• [Required action]
Give the total number of lines in the data below that include "Helium", and nothing else.

• [Information given]
************
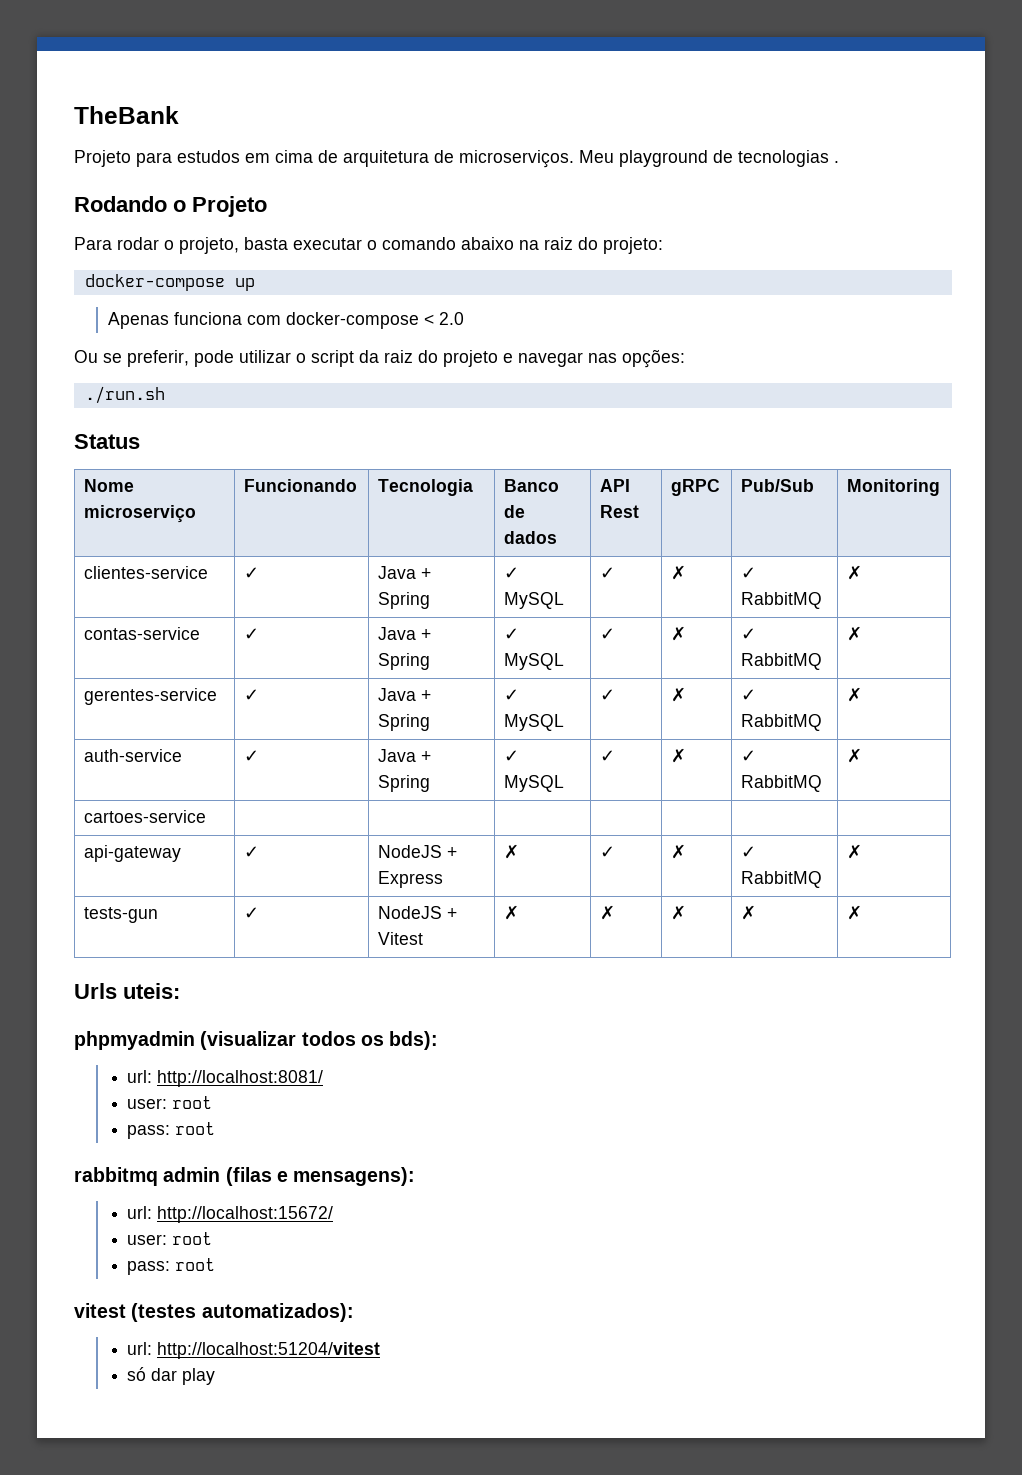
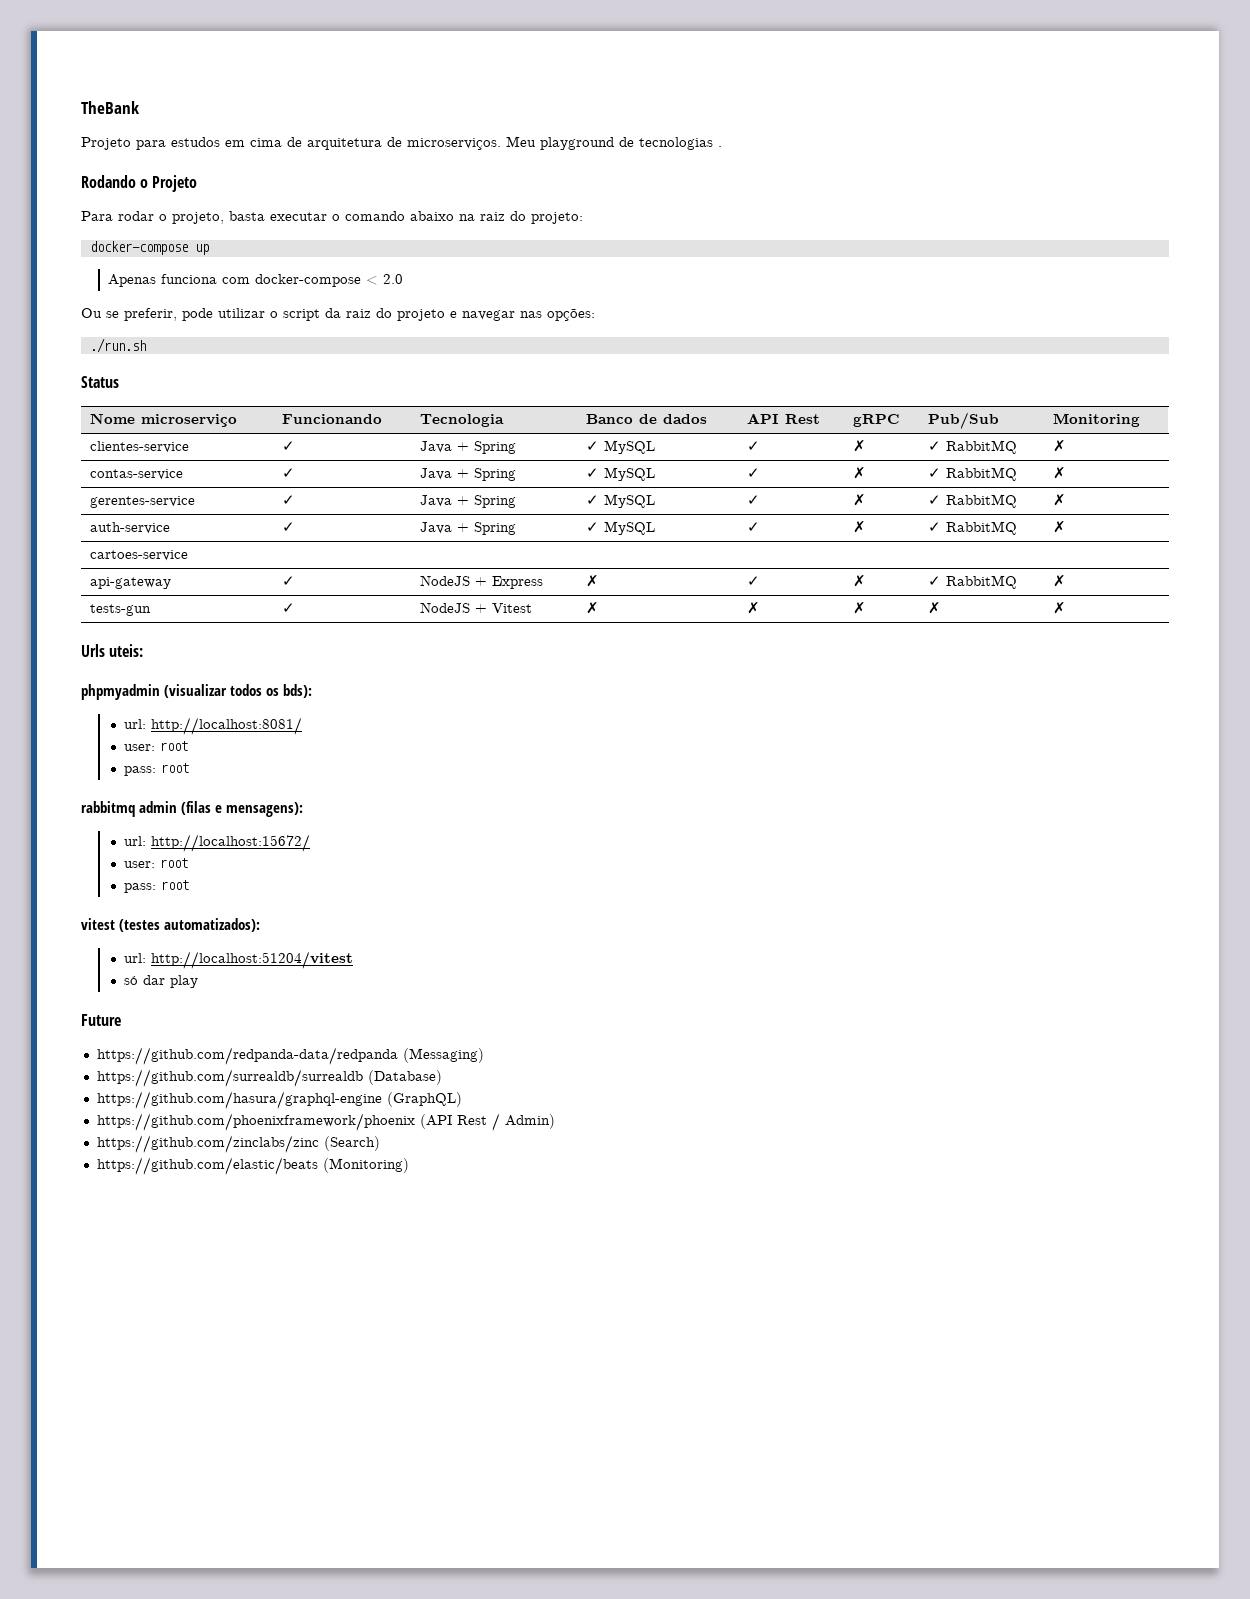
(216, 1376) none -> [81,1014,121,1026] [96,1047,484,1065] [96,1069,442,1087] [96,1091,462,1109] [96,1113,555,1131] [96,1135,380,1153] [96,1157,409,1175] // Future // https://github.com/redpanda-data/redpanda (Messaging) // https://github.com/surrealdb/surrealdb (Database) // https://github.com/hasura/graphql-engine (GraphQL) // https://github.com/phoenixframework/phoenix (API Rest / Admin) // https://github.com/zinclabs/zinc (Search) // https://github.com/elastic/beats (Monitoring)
************
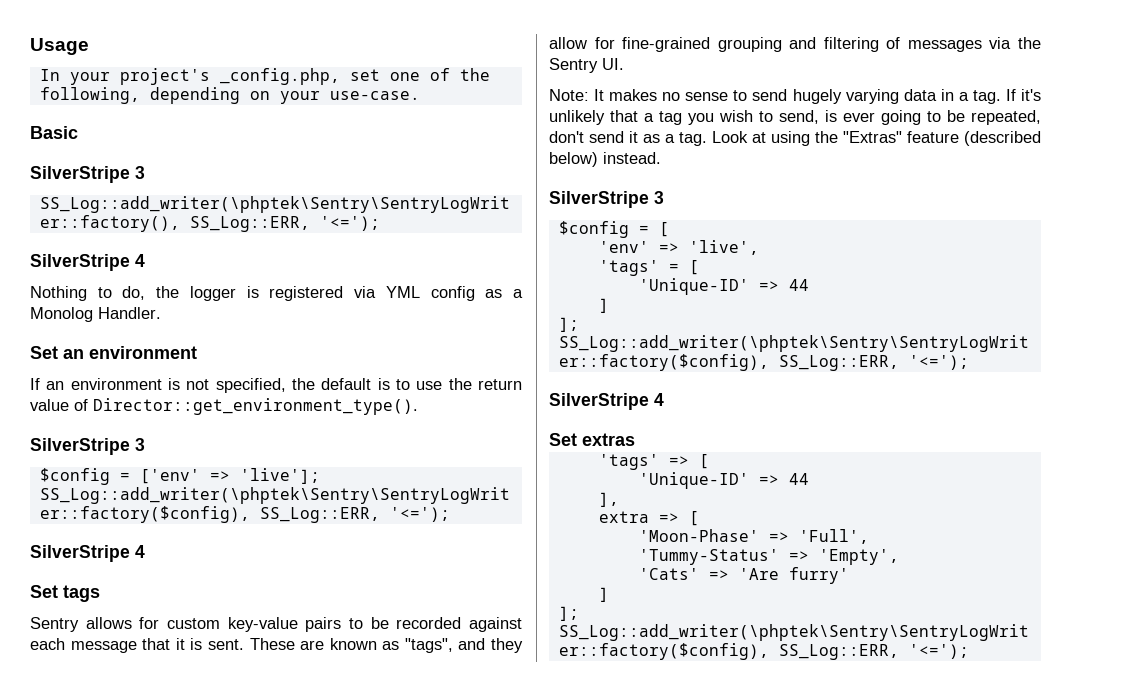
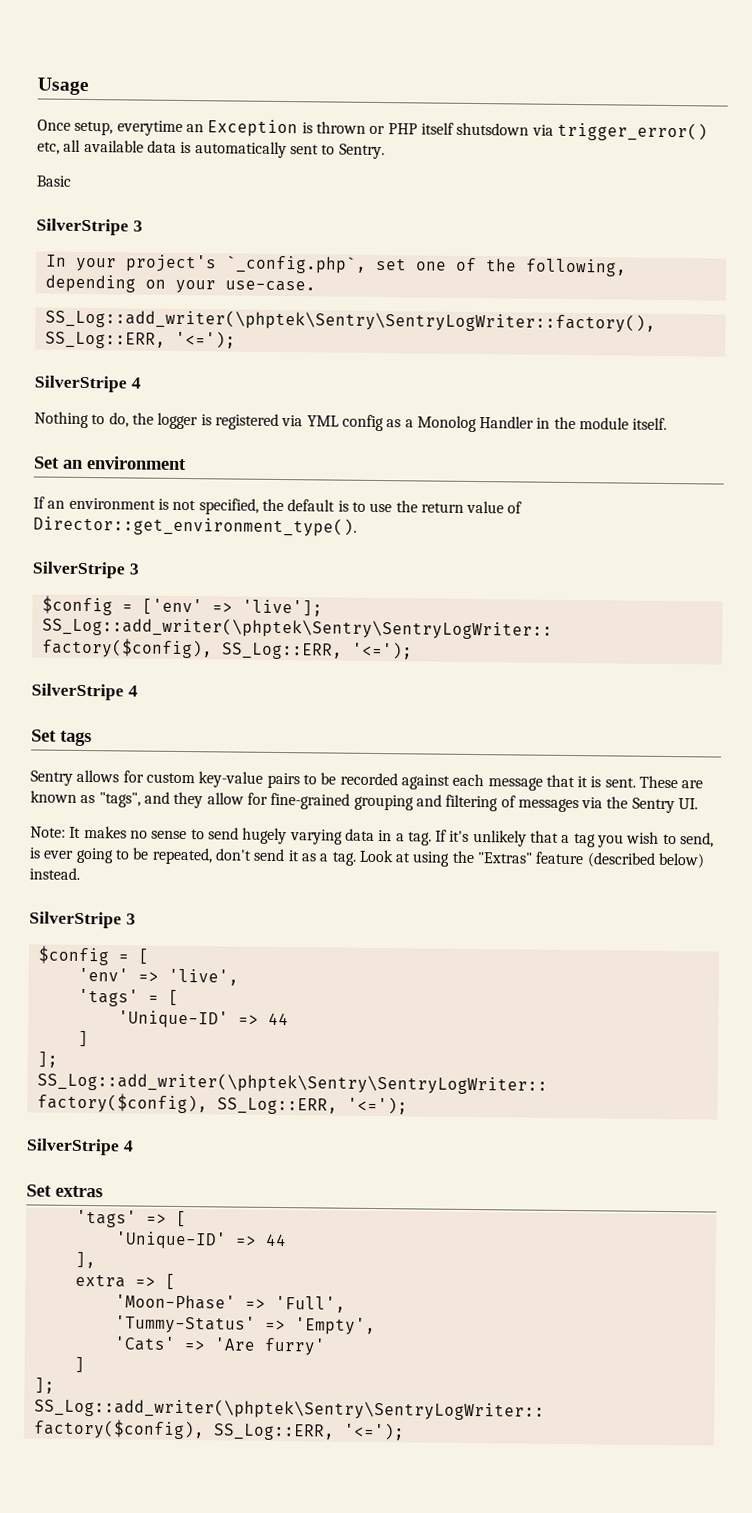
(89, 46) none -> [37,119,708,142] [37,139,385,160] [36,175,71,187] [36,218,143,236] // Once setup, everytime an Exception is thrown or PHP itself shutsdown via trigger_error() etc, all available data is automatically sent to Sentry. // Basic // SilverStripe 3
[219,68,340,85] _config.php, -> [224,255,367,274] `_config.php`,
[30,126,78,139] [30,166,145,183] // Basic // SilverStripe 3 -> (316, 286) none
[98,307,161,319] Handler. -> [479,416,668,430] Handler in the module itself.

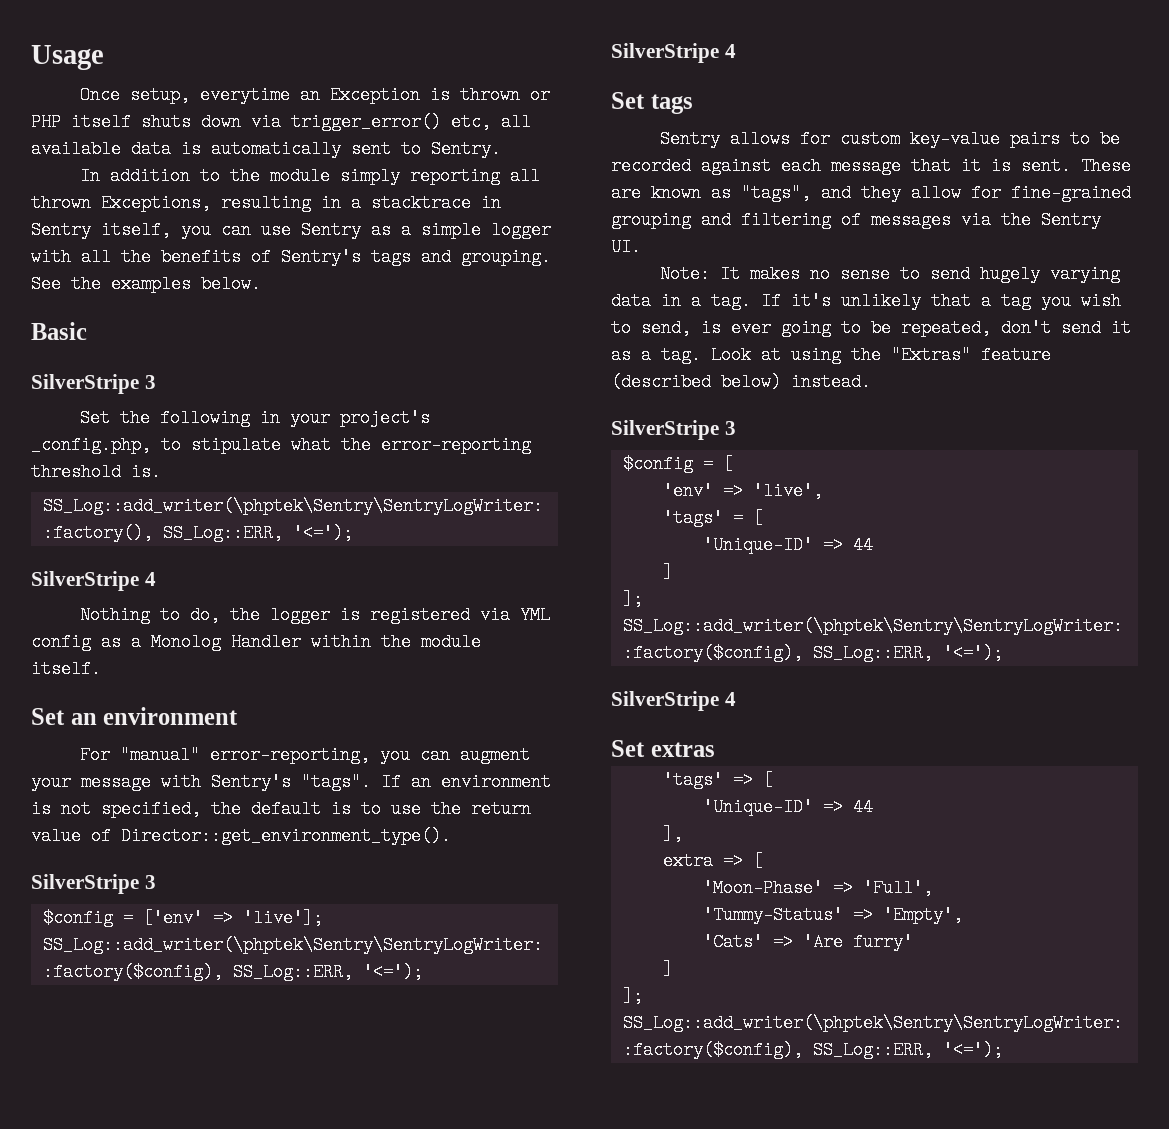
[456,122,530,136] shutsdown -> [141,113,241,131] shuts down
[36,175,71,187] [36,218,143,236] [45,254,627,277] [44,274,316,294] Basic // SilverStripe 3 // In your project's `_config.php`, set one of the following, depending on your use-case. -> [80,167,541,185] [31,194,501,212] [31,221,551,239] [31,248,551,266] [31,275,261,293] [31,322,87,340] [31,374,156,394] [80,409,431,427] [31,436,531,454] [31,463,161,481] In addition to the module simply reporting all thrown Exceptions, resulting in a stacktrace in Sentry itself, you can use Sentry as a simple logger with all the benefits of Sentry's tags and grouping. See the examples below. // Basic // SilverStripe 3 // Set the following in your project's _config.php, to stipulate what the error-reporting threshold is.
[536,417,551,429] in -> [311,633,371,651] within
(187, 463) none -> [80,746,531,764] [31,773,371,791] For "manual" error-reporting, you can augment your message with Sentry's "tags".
************
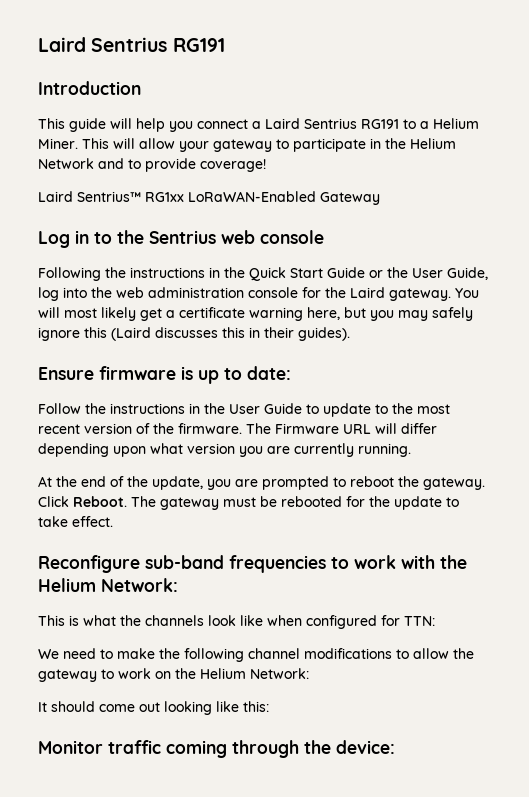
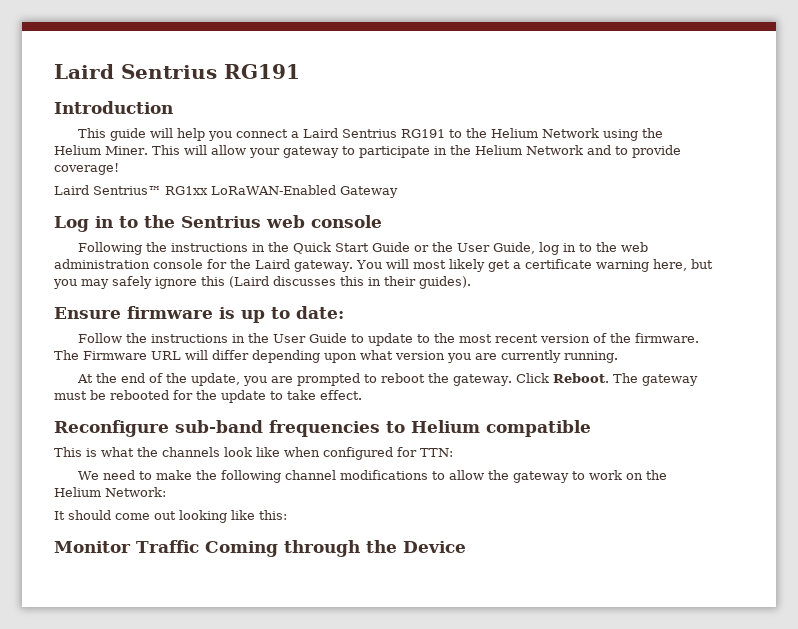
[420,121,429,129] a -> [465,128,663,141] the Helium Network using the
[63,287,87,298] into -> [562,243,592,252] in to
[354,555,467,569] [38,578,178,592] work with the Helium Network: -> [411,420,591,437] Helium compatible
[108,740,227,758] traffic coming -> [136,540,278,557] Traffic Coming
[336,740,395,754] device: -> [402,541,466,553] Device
************
• [Your response]
2